“Although we’re down a couple guys, we’re still extremely talented. I won’t let no excuses creep into our minds. We’re good enough with what we got for right now.”
Those were the words of L.A. Clippers leader and Western Conference player of the week Paul George after the team’s fifth straight win, as he continued to acknowledge the collective effort that has seen a tough start to the season completely flipped on its head.
The quote sums up the mentality this squad has shown since Ty Lue took the job as head coach, as they looked to bounce back from being written off after the disappointment of the NBA bubble. There have been no excuses, and there has been a belief that they are good enough to beat anybody on their day, even when they are a couple of guys down.
However, it isn’t simply talent that has seen the Clippers experience such highs under Coach Lue’s tenure. In fact, you could argue that an overreliance on talent alone was what got them in the mess they were in during the summer of 2020 under Doc Rivers. There wasn’t enough heart in that team, not enough effort and energy. Now the opposite is true.

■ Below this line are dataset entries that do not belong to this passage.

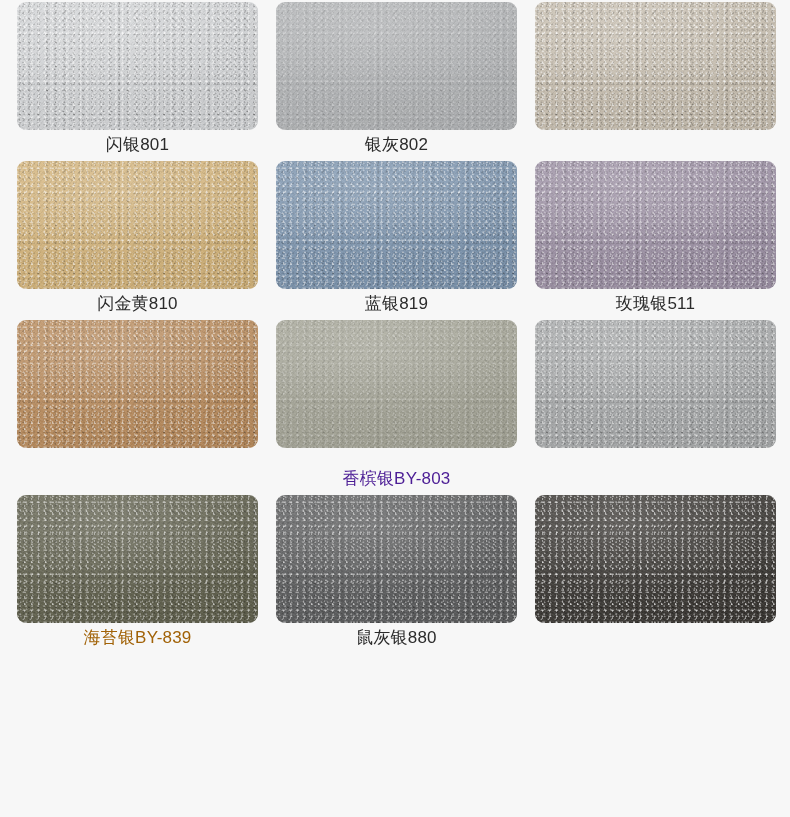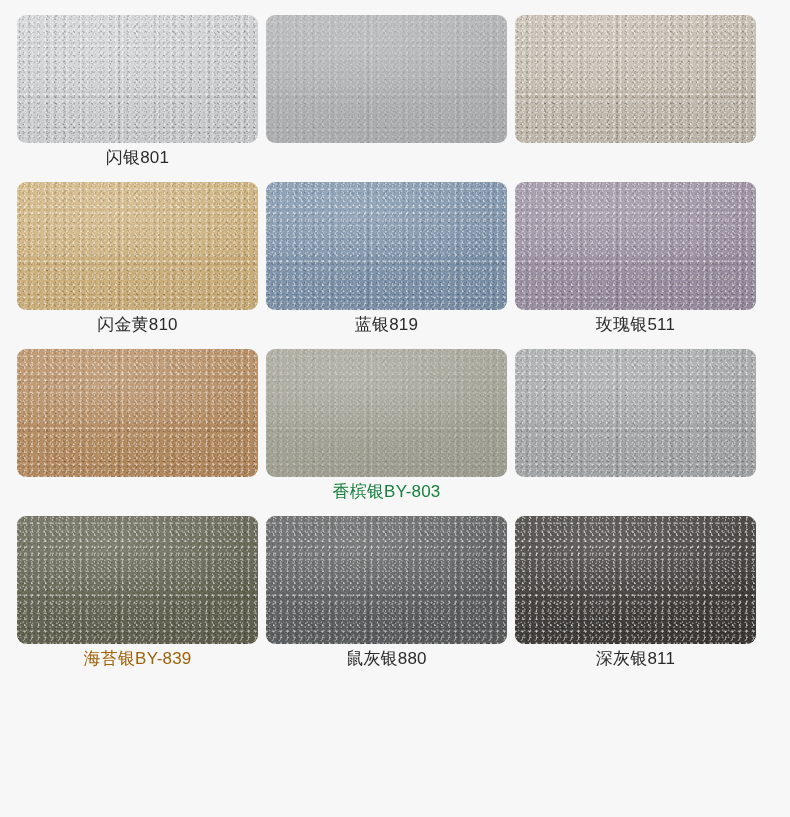"闪银801" #swatch-grid { gap: 8px -> none; padding-top: 15px -> 2px }
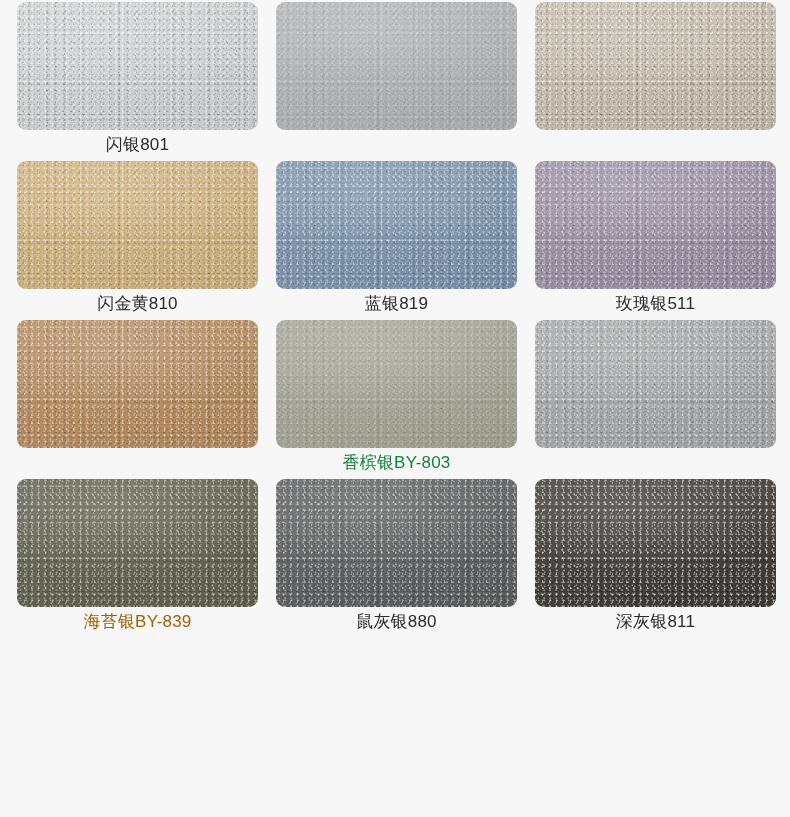"银灰802" div.swatch-label { html: none -> <div>银灰802</div> }
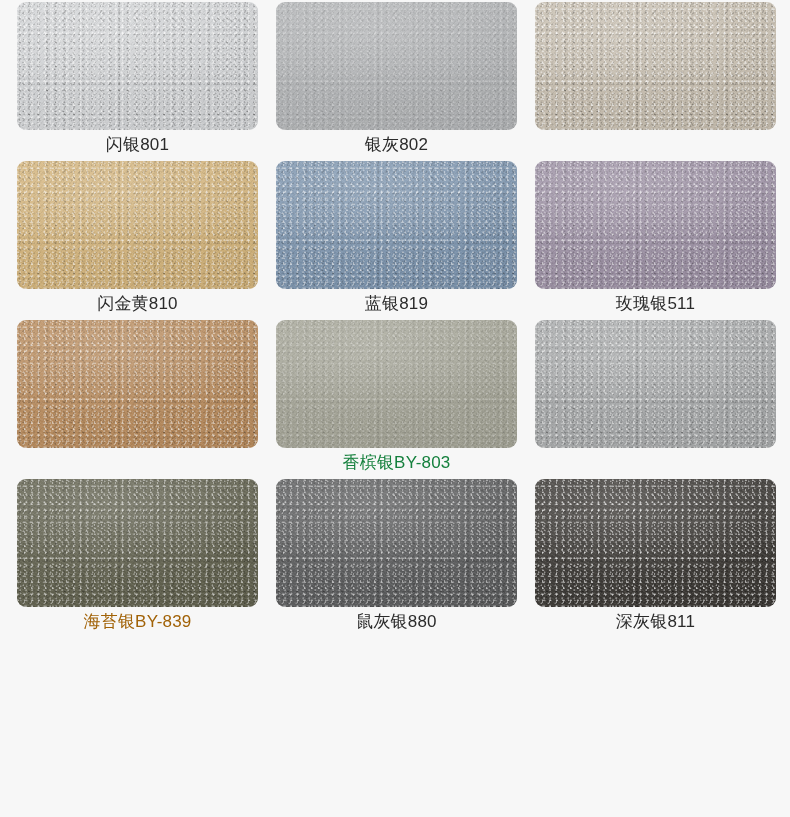"香槟银BY-803" div.swatch-label { color: #15803d -> #4c1d95; margin-top: none -> 16px }
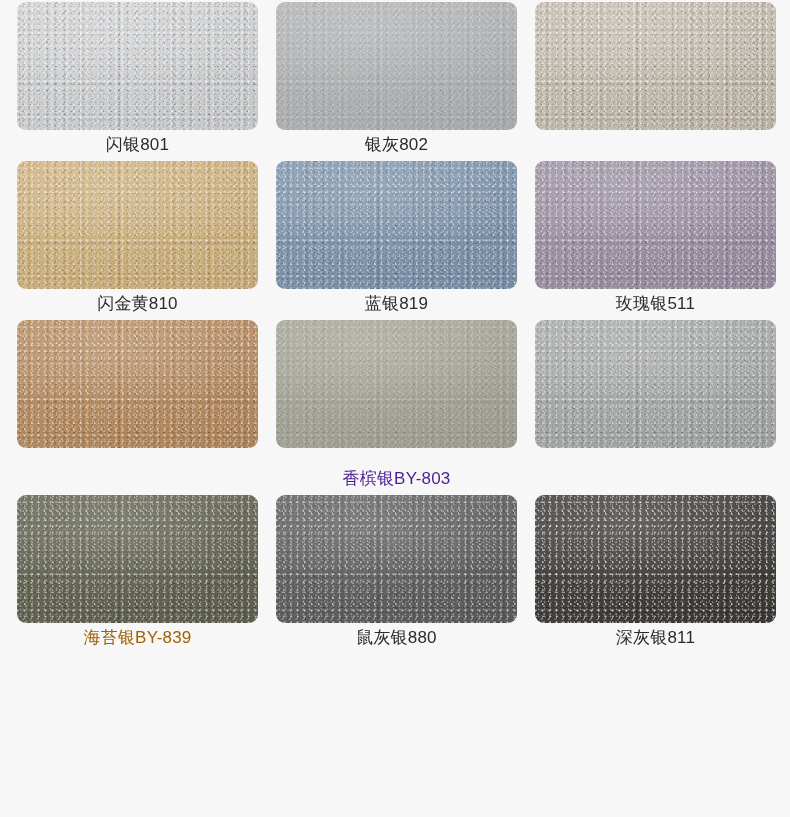"深灰银811" div.swatch-label { html: <div>深灰银811</div> -> none }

It was also true of the team in the 2018-19 season, before George joined forces with Kawhi Leonard in L.A. That was a roster that had a decent level of talent but was defined by its heart and belief that they could take anybody down on a given night — including Kevin Durant and the Warriors.
One of the biggest strengths that team had was its bench, led by the two-man game of Lou Williams and Montrezl Harrell, and once again the Clippers can look to their bench to make a difference for them in games. These days though, they can make the argument that their bench unit is much more balanced.
Across the past two games, the bench five has been made up of Terance Mann, Luke Kennard, Isaiah Hartenstein, Serge Ibaka and Justise Winslow — though the latter two have been operating on limited minutes, as Ibaka furthers his recovery from back surgery and Winslow attempts to carve out his role. The trio of Mann, Kennard and Hartenstein have been getting it done on both ends of the floor though, and have provided a necessary lift during the Clippers’ recent run.
Mann continues his upward trajectory from his breakout 2020-21 year as his average minutes have jumped above 30, and he’s chipping in 10.7 points, 5.7 rebounds and 2.7 assists per game. More than that though, he has continued to bring his usual energy levels and then some, with more of the explosive dunks, hustle plays, and energetic defence that have punctuated his rise to this point.
“OH MY! HOW HIGH CAN YOU FLY?!”— SportsCenter (@SportsCenter) November 6, 2021
The announcer’s reaction to this Terance Mann dunk is priceless pic.twitter.com/8QHeM0oKTv
Before the season started, I questioned whether he could find himself in Most Improved Player conversations and though it’s unlikely he’ll take enough of a scoring leap, he’s a player who brings so many intangibles for the Clippers. Mann has a personality and spirit that aligns with the supporters inside STAPLES Center and has firmly made himself a fan favourite. The best bit is that the only way is up for him still.
Kennard is another player who has used last year as a base to build on this time around, though admittedly he’s starting from a slightly lower base than Mann in terms of impact. Yet the Duke Blue Devil has been able to show us everything we knew he had and more, and has been a crucial cog in some of the performances coming out of the gate.
Luke Hunter Kennard shot 6-of-11 from deep tonight. This one put the game away. He's a sniper pic.twitter.com/5ITJjtbYMQ— Shane Young (@YoungNBA) November 8, 2021
In just shy of 27 minutes per game, Kennard has averaged 11 points on 44.2 percent shooting from the field and 47.5 percent from deep. The former Piston has come out much more aggressively this campaign, showing that the pressure placed on his shoulders by his coaches in preseason is paying off. In terms of timely buckets, there are few players who can hold a candle up to Kennard, and he’ll continue to be a big part of this team’s success.
Of course, we can’t talk about energy and effort off the bench without mentioning the name Isaiah Hartenstein, the player I recently voted as my most positive surprise so far this season. I was something of a sceptic before getting the chance to see him alongside his new teammates in training camp, but I came around quickly after those videos emerged of him throwing dimes in San Diego. I’m now a full convert after his early displays.
Hartenstein is averaging seven points, almost five rebounds, more than one assist and almost a block and a steal in his 15.6 minutes a game. During the broadcast of the most recent win over the Portland Trail Blazers, Clippers commentator Brian Sieman referenced a conversation with the team’s equipment manager about the German center constantly ripping his compression pants diving to the floor, and that anecdote just about sums up our new big. His passes have us heart-eyed and the hope now is that he can keep his minutes even as Ibaka’s grow.
While the starters have started to find their feet just at the right time, it’s once again the bench that is giving this team that extra knockout punch. As PG says, they’re still a couple guys down, which makes this current run all the more exciting. With the bench guys giving an extra boost, they can continue to have that belief that they can beat just about anybody.